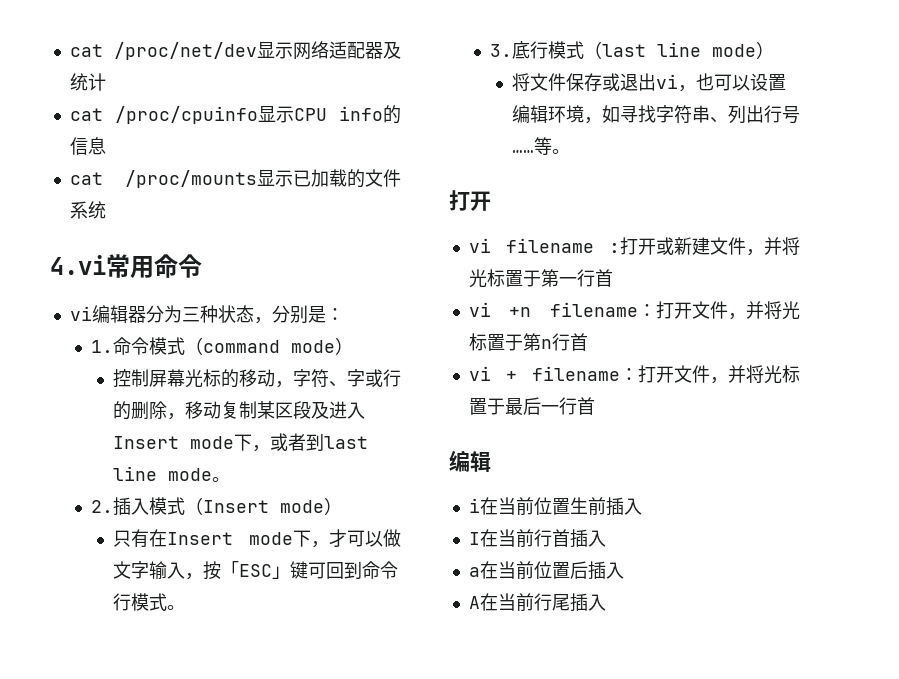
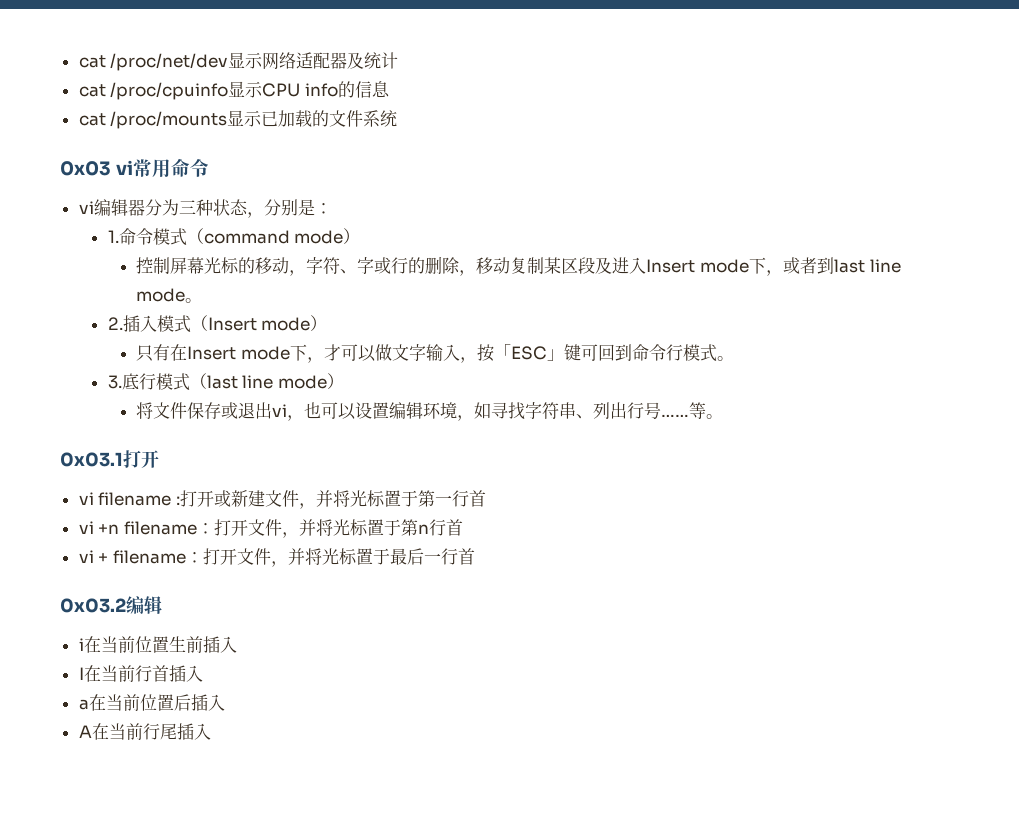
- 4.vi常用命令
+ 0x03 vi常用命令
  等。
- 打开
+ 0x03.1打开
  vi + filename：打开文件，并将光标置于最后一行首
- 编辑
+ 0x03.2编辑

━━━━━━━━━━━━━━━━━━━━━━━━━━━━━━

§ THE TASK:
With the pictures left aside, set down each entry above exactly as it stands.

§ SOLUTION FOR THIS PROBLEM:
- 4.vi常用命令
+ 0x03 vi常用命令
  等。
- 打开
+ 0x03.1打开
  vi + filename：打开文件，并将光标置于最后一行首
- 编辑
+ 0x03.2编辑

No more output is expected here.